Running the development server:
npm run dev
# List supported voices
curl -v http://localhost:3000/api/voices
# Before speaking (counter)
curl -v http://localhost:3000/api/counter
# Speaking
ffplay "http://localhost:3000/api/speak?voice=en-US-JennyNeural&ipa=ˈraɪzli"
# Speaking: Scorpion, 3a9rab
ffplay "http://localhost:3000/api/speak?voice=ar-DZ-IsmaelNeural&ipa=ʕaq.rab"
# After speaking (counter)
curl -v http://localhost:3000/api/counter
GET /speak?voice={voice}&ipa={ipa}
returns binary data
Content-Type: audio/ogg
Cache-Control: public, immutable, max-age=31536000
ETag: strong hash of the request params (IPA and voice)
Codes: 200, 400
GET /voices
returns Array<{name, locale, ipaSymbols: null | string[]}>
Codes: 200
GET /counter
returns {currentCount: number}
Codes: 200
GET /counter-history
returns Array<{[YearMonth]: counterAsString}>
-
Microsoft Azure - Speech service (TTS)
-
NextJS 14
-
Tailwind CSS
- Because why the hell not. Everyone seems to be using and liking it.
-
Vercel (serverless functions and web hosting)
-
Redis
- Vercel KV. Serverless Redis.
- Testing locally - remote Redis https://vercel.com/docs/storage/vercel-kv/quickstart
- Testing locally - local Redis vercel/storage#281
-
SWR
- Why need it? Because why the fuck not.
- https://github.com/vercel/swr
- https://swr.vercel.app/docs/conditional-fetching
- We don't need to use conditional fetches.
Plain
fetch
(the browser actually) should respect cache directives.
-
Custom select component.
- TRY
react-dropdown-tree-select
- TRY
react-select
- Something better? We need to programmatically set the default option after fetching all options.
- TRY
- Namaene = the pronounciation or sound of a name.
- Namae means "name".
- Ne means "sound" as in Miku Hatsune (first-sound) or Len Kagamine (mirror-sound; mirrored sound as in echo?).
The project's name is a nod to Vocaloid.
NaNe: Simplified version, uses Na as in Kimi no Na wa.- The
nane
subdomain is not available on Vercel.
- The
Requirements:
- Impresses employers.
- SSML support.
- Free enough. (Requires credit card? Fine. Limited resources? Fine. Automatically charged after exceeding the free quota? Sucks, but may be manageable.)
Options:
-
Amazon Web Service (AWS)
- SSML? Yes.
- Free? Not really. "12 months free". Not "free forever".
-
Microsoft Azure
-
SSML? Yes.
-
Free? Yes, but is it enough?
- Text to Speech / 0.5 million characters free per month. Speech Services Pricing
-
-
Google Cloud
- SSML? Yes.
- Free? Yes, enough. Requires enabling billing, but you gotta ensure you don't go above the free monthly quota!

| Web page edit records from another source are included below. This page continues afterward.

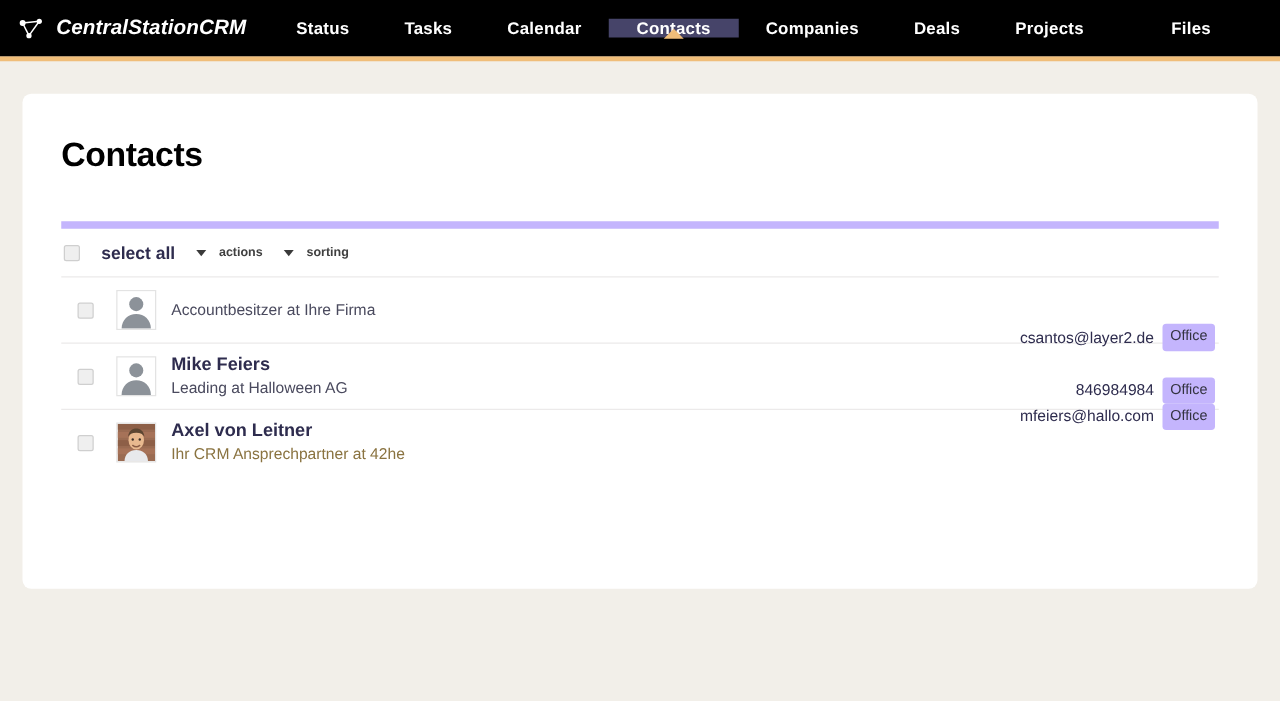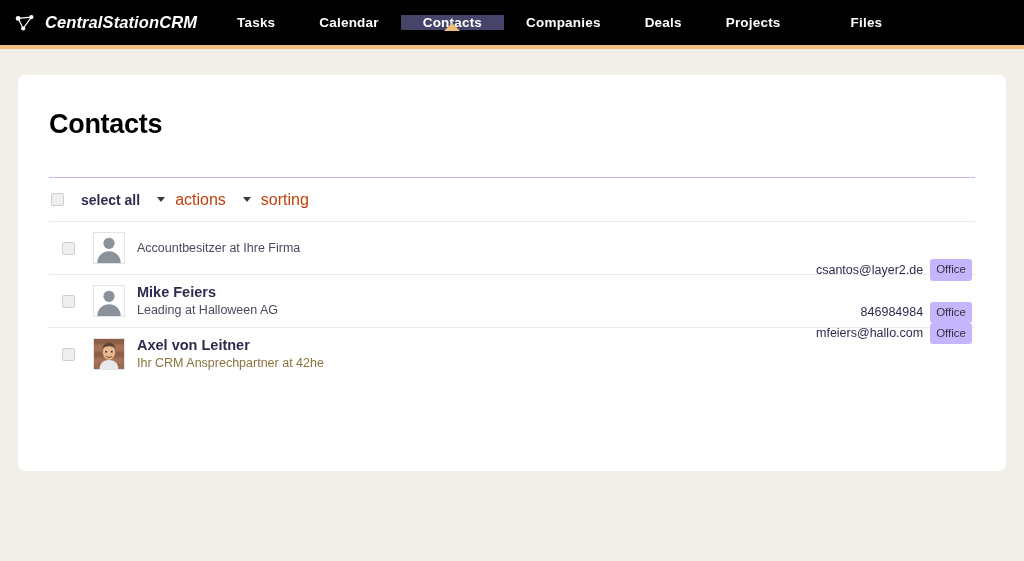--- a/index.html
+++ b/index.html
@@ -271,6 +271,7 @@
   </div>
 
   <nav class="nav">
+    <a class="nav-item">Status</a>
     <a class="nav-item">Tasks</a>
     <a class="nav-item">Calendar</a>
     <a class="nav-item active">Contacts</a>

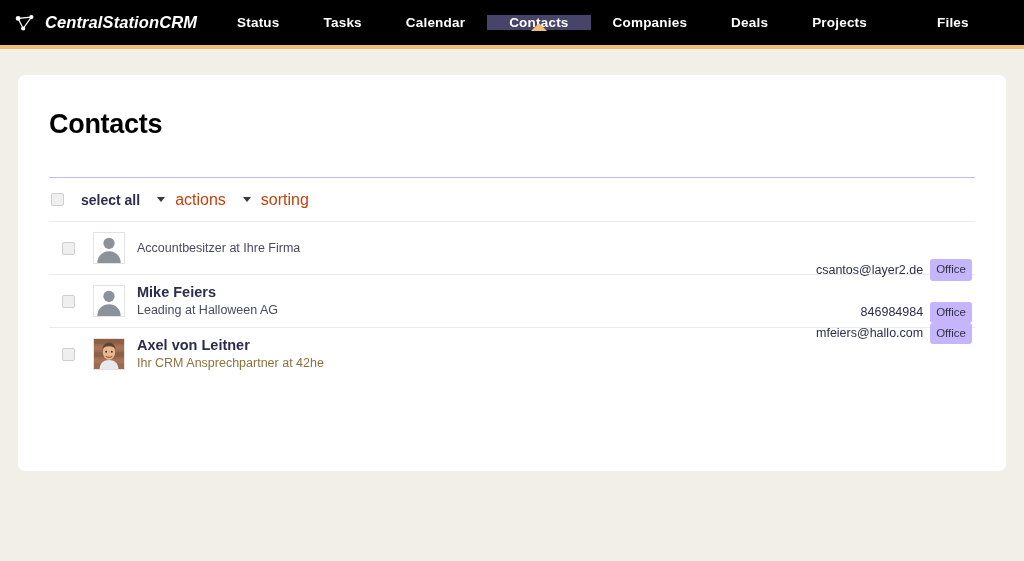--- a/index.html
+++ b/index.html
@@ -113,7 +113,7 @@
   .toolbar {
     display: flex;
     align-items: center;
-    border-top: 1px solid #c4b5fd;
+    border-top: 6px solid #c4b5fd;
     height: 44px;
     gap: 0;
   }

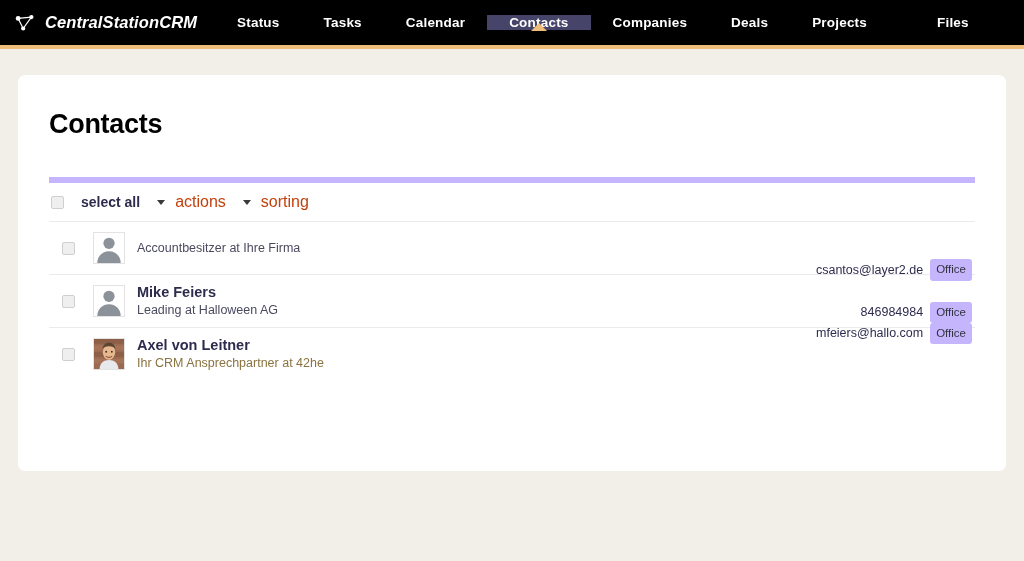--- a/index.html
+++ b/index.html
@@ -151,11 +151,12 @@
   }
 
   .toolbar-link {
-    font-size: 16px;
-    color: #c2410c;
+    font-size: 10px;
+    color: #404040;
     margin-left: 10px;
     cursor: pointer;
     white-space: nowrap;
+    font-weight: bold;
   }
 
   

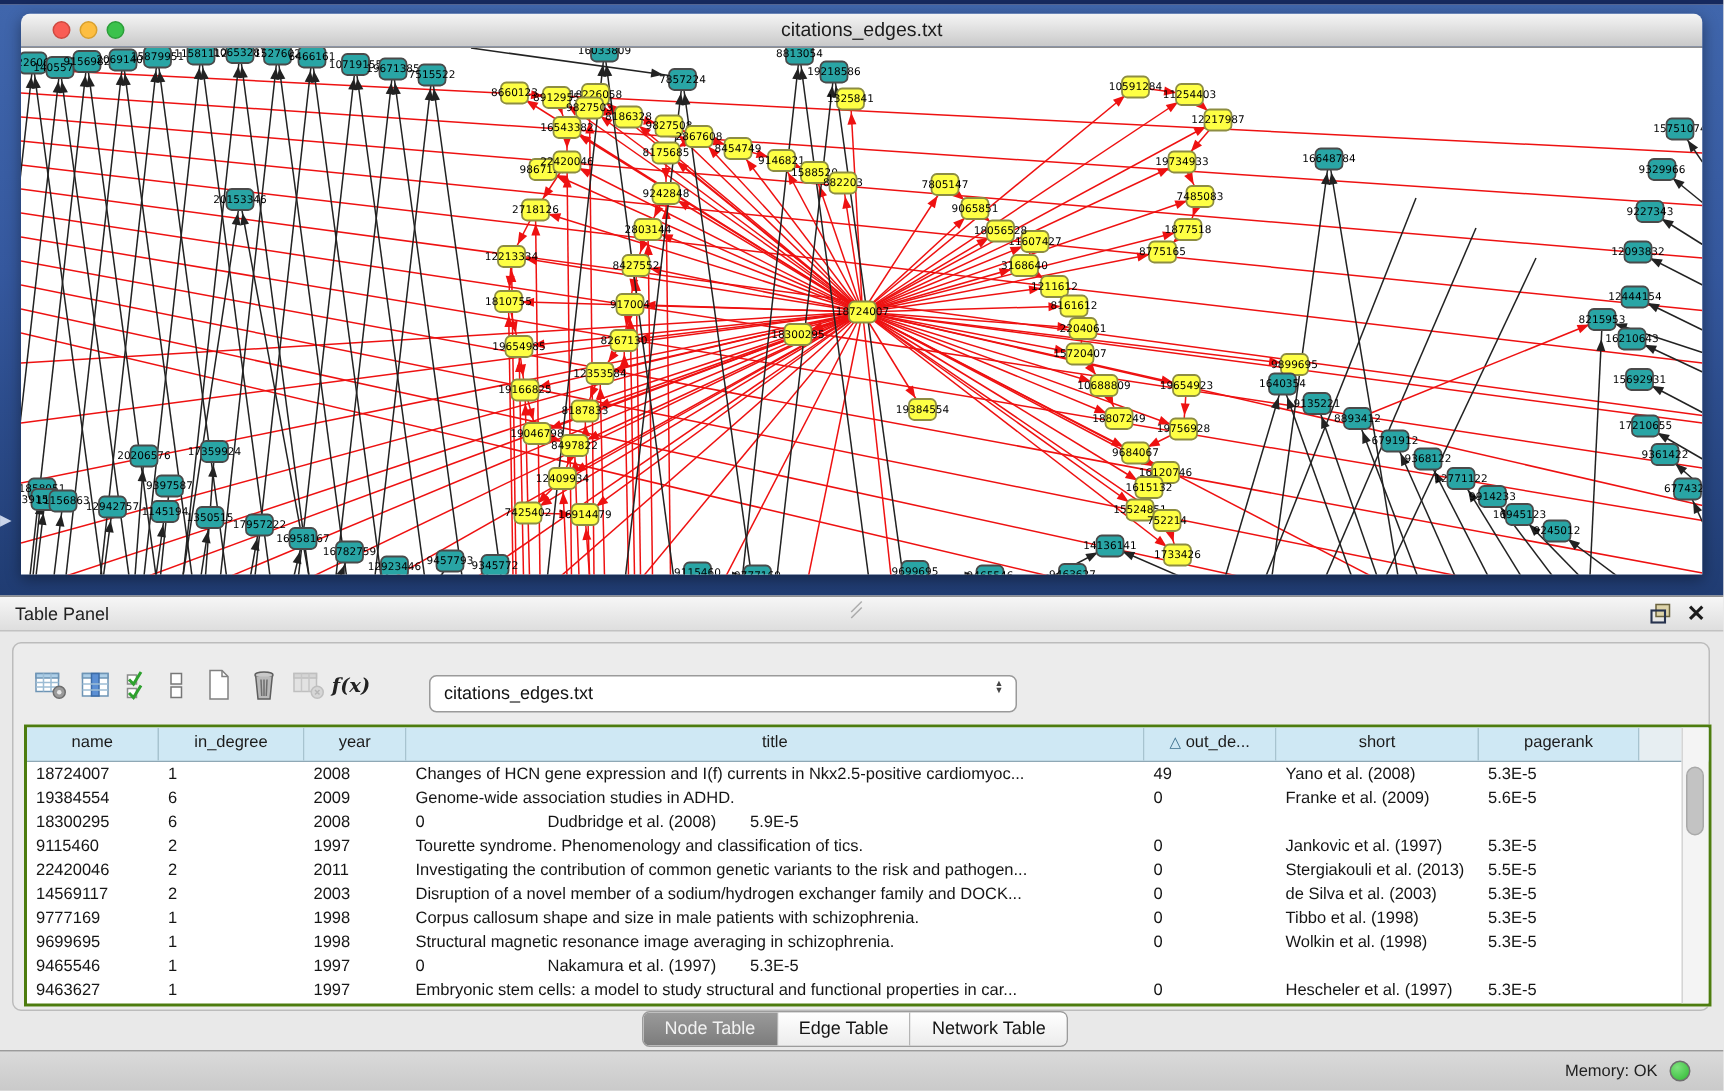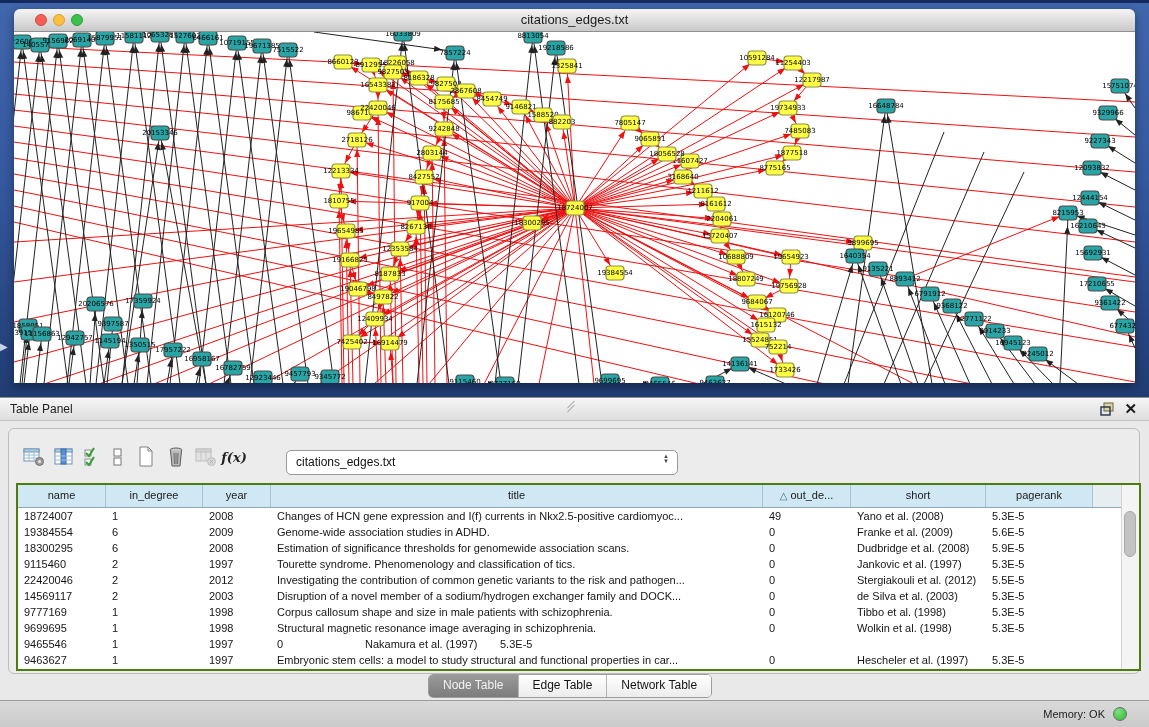--- a/index.html
+++ b/index.html
@@ -1157,7 +1157,6 @@
             <div class="td c0">18300295</div>
             <div class="td c1">6</div>
             <div class="td c2">2008</div>
-            <div class="td c3">Estimation of significance thresholds for genomewide association scans.</div>
             <div class="td c4">0</div>
             <div class="td c5">Dudbridge et al. (2008)</div>
             <div class="td c6">5.9E-5</div>

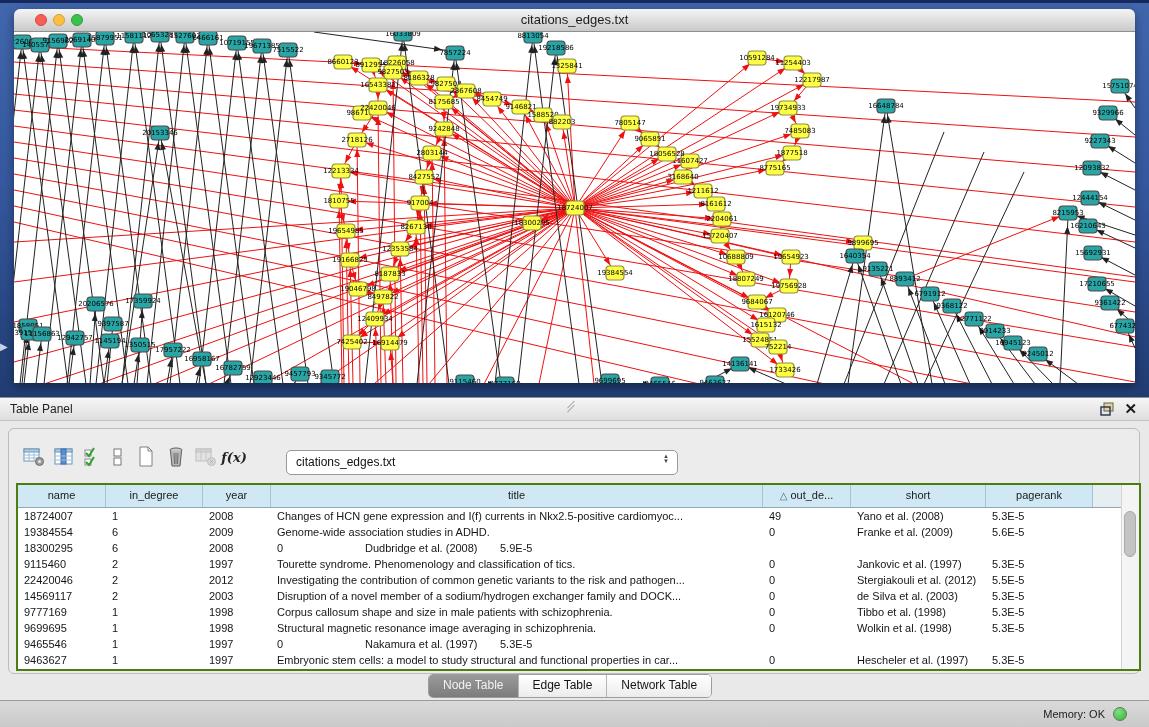--- a/index.html
+++ b/index.html
@@ -1173,7 +1173,7 @@
           <div class="trow">
             <div class="td c0">22420046</div>
             <div class="td c1">2</div>
-            <div class="td c2">2012</div>
+            <div class="td c2">2011</div>
             <div class="td c3">Investigating the contribution of common genetic variants to the risk and pathogen...</div>
             <div class="td c4">0</div>
             <div class="td c5">Stergiakouli et al. (2012)</div>

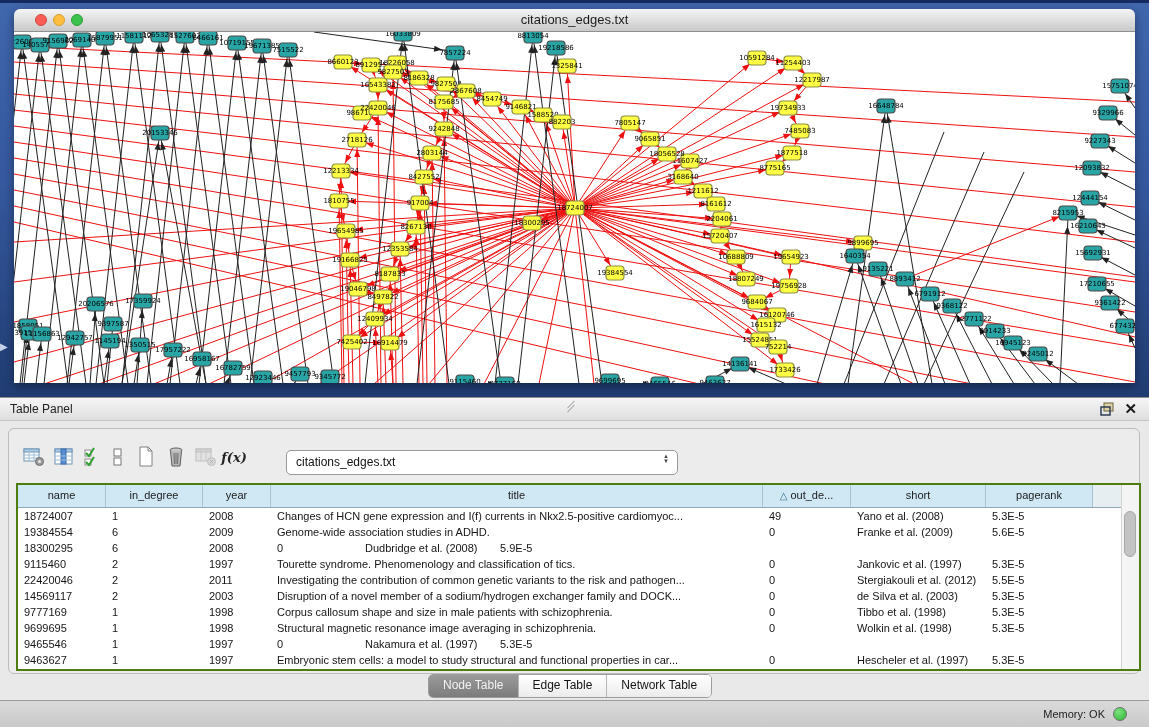--- a/index.html
+++ b/index.html
@@ -1176,7 +1176,7 @@
             <div class="td c2">2011</div>
             <div class="td c3">Investigating the contribution of common genetic variants to the risk and pathogen...</div>
             <div class="td c4">0</div>
-            <div class="td c5">Stergiakouli et al. (2012)</div>
+            <div class="td c5">Stergiakouli et al. (2013)</div>
             <div class="td c6">5.5E-5</div>
           </div>
           <div class="trow">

- Free per month / Standard voices / 0 to 4 million characters" (https://cloud.google.com/text-to-speech/pricing)
- Also, "new customers get $300 in free credits to spend on Text-to-Speech." (https://cloud.google.com/text-to-speech/)
Use some fallback if the API is unusable for whatever reason?
- Local. Use Web Speech API. It should work.
The text may be provided as plain text, or a well-formed SSML document. The SSML tags will be stripped away by devices that don't support SSML.
-- https://developer.mozilla.org/en-US/docs/Web/API/SpeechSynthesisUtterance/text
However, when testing with Chrome/Edge v119 on Windows 10 Pro using various builtin engines (local and online), it did not seem to work. Either the text is spoken as if tags were stripped (like not considering emphasis and IPA phonemes) or it reads the XML file literally. As of 2023-11-XX, it's buggy, unpredictable, and ultimately unreliable. See:
- WebAudio/web-speech-api#37
- https://stackoverflow.com/questions/21952736/the-right-way-to-use-ssml-with-web-speech-api
Consider using some standalone TTS engine.
TTS engines
-
eSpeak
-
SSML? Probably.
- "SSML (Speech Synthesis Markup Language) is supported (not complete), and also HTML." -- https://espeak.sourceforge.net (Visited 2023-12-04)
- It understands IPA (
--ipa
option exists).
-
Client side (think: compiled to WebAssembly)? Probably, I remember seeing some
asm.js
/Emcripten versions a few years ago.
-
-
Flite: a small run-time speech synthesis engine
-
SSML? Probably. "New in 2.0.0 (Dec 2014) [. . .] SSML support" -- https://github.com/festvox/flite
-
Client side?
-
-
Festival
-
SSML? Not exactly.
- Apparently it used to support an old version of SSML, but now uses Sable.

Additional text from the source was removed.